Granny Jane calls me. She has hired Tyrone, a carpenter, to help her update the house. I know the color of Tyrone’s skin, because Granny Jane says things like Tyrone is just as nice as he can be, as though it’s a small revelation. She says: They are just like the rest of us, almost like it’s a compliment. I wonder if I can accept that this is what progress looks like for a woman born nearly a century ago in Mississippi. I wonder what it would have been like had Granny Jane met my other ex-boyfriend, not the perfectly nice but old one, but the perfectly nice but black one.

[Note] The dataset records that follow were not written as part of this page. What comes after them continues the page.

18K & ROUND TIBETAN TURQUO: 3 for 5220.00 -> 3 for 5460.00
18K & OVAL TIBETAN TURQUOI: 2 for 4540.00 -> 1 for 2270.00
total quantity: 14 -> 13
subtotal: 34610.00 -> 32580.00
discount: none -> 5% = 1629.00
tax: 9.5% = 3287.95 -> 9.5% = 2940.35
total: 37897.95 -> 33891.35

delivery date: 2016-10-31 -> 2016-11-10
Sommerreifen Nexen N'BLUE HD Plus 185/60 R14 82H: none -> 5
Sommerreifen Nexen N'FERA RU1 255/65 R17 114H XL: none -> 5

I think that there are different types of unclaimed bodies. I think that Granny Jane and I are maybe not so different: in our sunglasses, with our myopias. Perhaps my own sense of enlightenment will erode with time, and my unborn, imagined granddaughter will generously show me all of my own blindness.

They were so hard to see.

I visit Granny Jane. I am in the kitchen when Tyrone comes in, washing his hands, and says, Your granny sure is a nice lady, like he’s surprised by this. She is, I say, resisting the question mark. I pour us some iced tea, and we are quiet in the presence of the yellow Cuban tile and this admission.

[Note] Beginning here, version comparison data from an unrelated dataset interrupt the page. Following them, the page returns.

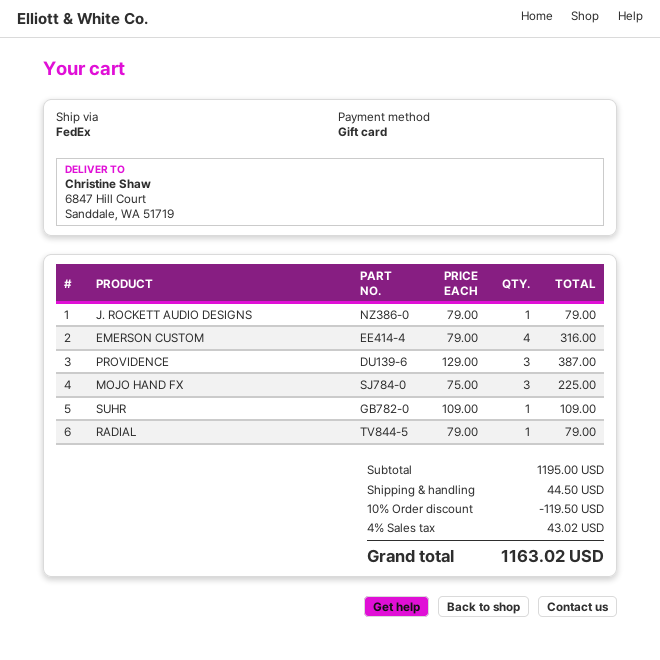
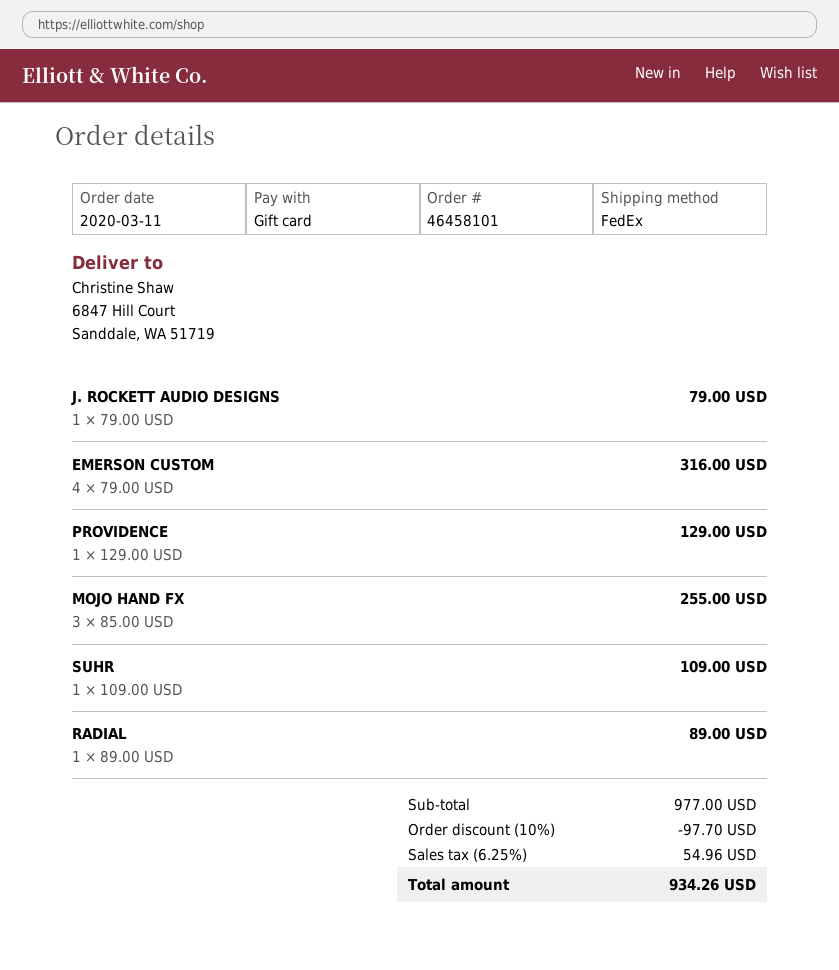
PROVIDENCE: 3 x 129.00 = 387.00 -> 1 x 129.00 = 129.00
MOJO HAND FX: 3 x 75.00 = 225.00 -> 3 x 85.00 = 255.00
RADIAL: 1 x 79.00 = 79.00 -> 1 x 89.00 = 89.00
subtotal: 1195.00 -> 977.00
discount: 10% = 119.50 -> 10% = 97.70
shipping: 44.50 -> none
tax: 4% = 43.02 -> 6.25% = 54.96
total: 1163.02 -> 934.26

I have noticed that, over the years, Granny Jane has said: They’re just like us! not only about black, and brown, and Oriental folks, but also, in her words, the gays, and the lesbians, and even now, the trans-whatever-it-is folks. I wonder if in her estimation, being “like us” is a good thing, necessarily, if any of these individuals should be or desire to be like us at all. Us, who were raised up on the laps of nannies who didn’t look like us. Us, the “nice ladies.” Us, the great imposters.

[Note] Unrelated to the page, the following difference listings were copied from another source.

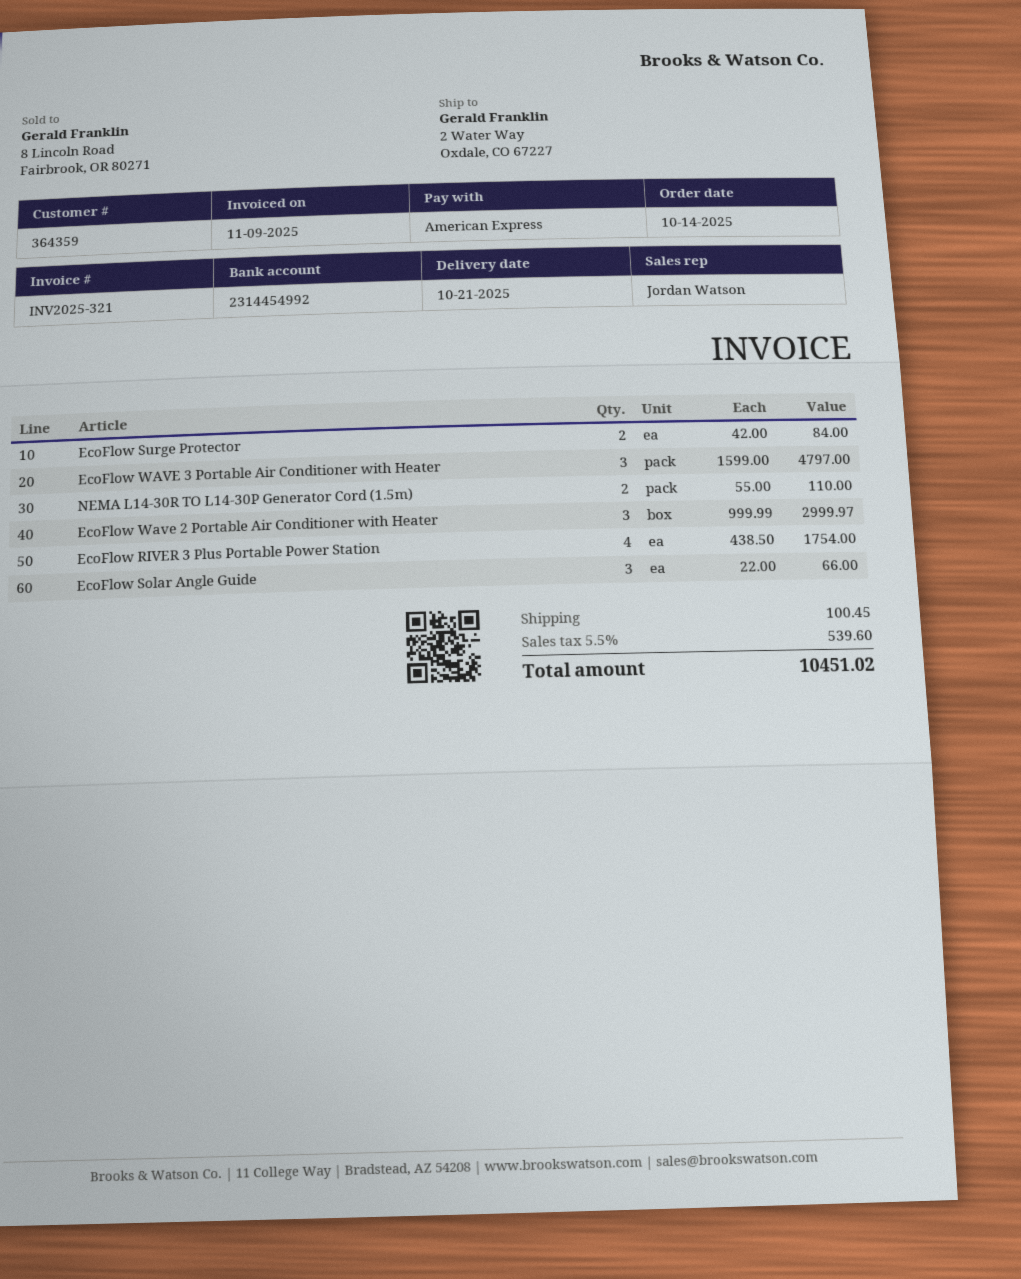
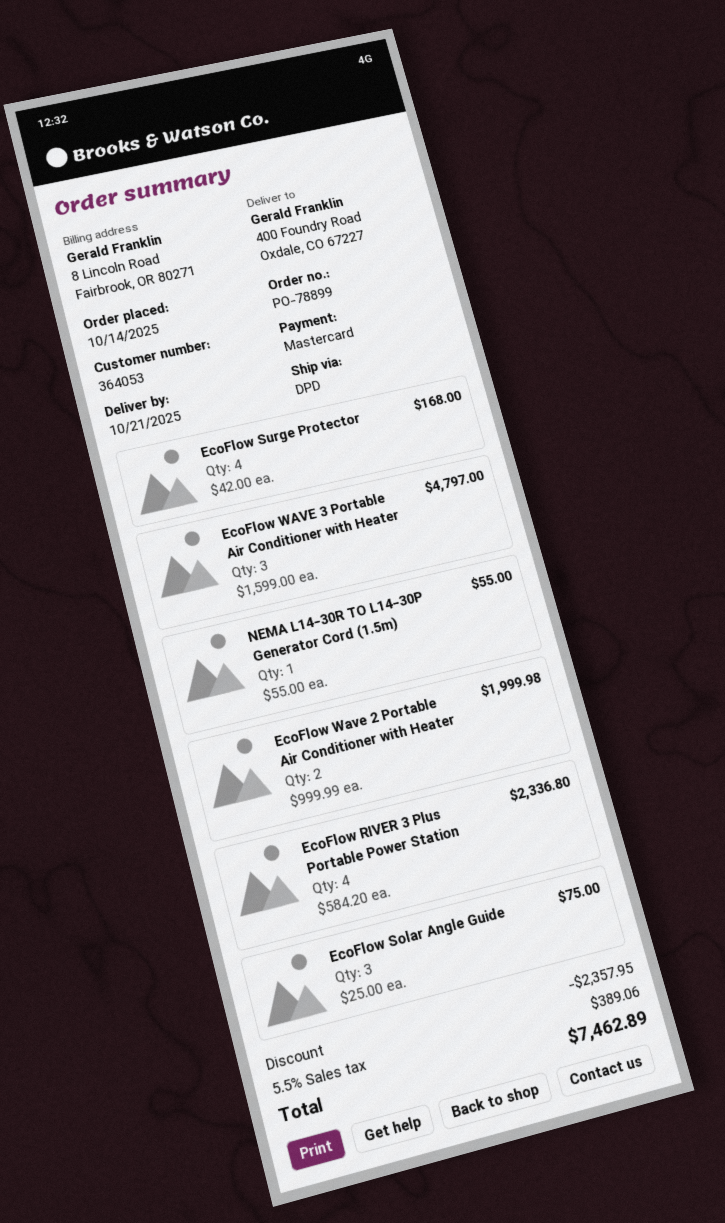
customer number: 364359 -> 364053
payment method: American Express -> Mastercard
ship to: 2 Water Way, Oxdale, CO 67227 -> 400 Foundry Road, Oxdale, CO 67227
EcoFlow Surge Protector: 2 x 42.00 = 84.00 -> 4 x 42.00 = 168.00
NEMA L14-30R TO L14-30P Generator Cord (1.5m): 2 x 55.00 = 110.00 -> 1 x 55.00 = 55.00
EcoFlow Wave 2 Portable Air Conditioner with Heater: 3 x 999.99 = 2999.97 -> 2 x 999.99 = 1999.98
EcoFlow RIVER 3 Plus Portable Power Station: 4 x 438.50 = 1754.00 -> 4 x 584.20 = 2336.80
EcoFlow Solar Angle Guide: 3 x 22.00 = 66.00 -> 3 x 25.00 = 75.00
discount: none -> 2357.95
shipping: 100.45 -> none
tax: 5.5% = 539.60 -> 5.5% = 389.06
total: 10451.02 -> 7462.89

But maybe she just means that elementally, for better or worse, we are all made of guts, and bones, and skin, and prejudices, and fears. We all are bodies in need of fixing. Her motto comforts me when I encounter my unreachable neighbors, my inaccessible lovers, my mother, my grandmother: They’re just like us!

Granny Jane’s house in Key West is a perfectly 1960s white brick affair, a block from the beach, with lush Bermuda grass and a key lime tree in the backyard. We gather there for Granny Jane’s ninetieth birthday. She insists that there is enough room for all of us, and if anyone argues, she will sleep in the garage. When the house is crammed with relatives, asking questions about my book and marital status, dropping ice cubes on the tiles, opening and closing doors, and sifting through magazines, I crave the blessed solitude of my Harlem apartment.

You will inherit this some day, she says, surveying her terra cotta patio, along with everybody else of course.

And I fear what I will inherit from her. I fear inheriting motherhood, a stiflingly hot white Southern house, a family that concerns itself with me—an ordinary, domestic idyll. It is easier to fear it than it is to hope for it. I find myself again wishing Tesla would invent a time machine so I might cheat linear confines and conjure a concrete future vision of who and what I might create.

As I fly back to New York, I am relieved to be by myself. Flipping through a travel magazine, imagining where I might next journey, I come upon the story of an Italian village just north of Naples. It is legendary, because residents there live to nearly one hundred, allegedly because families remain tight and intact. The generations care for each other. In a photo, fat babies and wrinkled old women embrace fiercely. They say that even when you walk the streets at night alone, there are no strangers. I wonder if they are just like us. I imagine them setting out on their evening walks in solitude. When I get home, I leave my bags and walk to the bodega on 123rd Street. I realize that I hope someone will recognize me; I hope to hear the sound of my name called out from the darkness.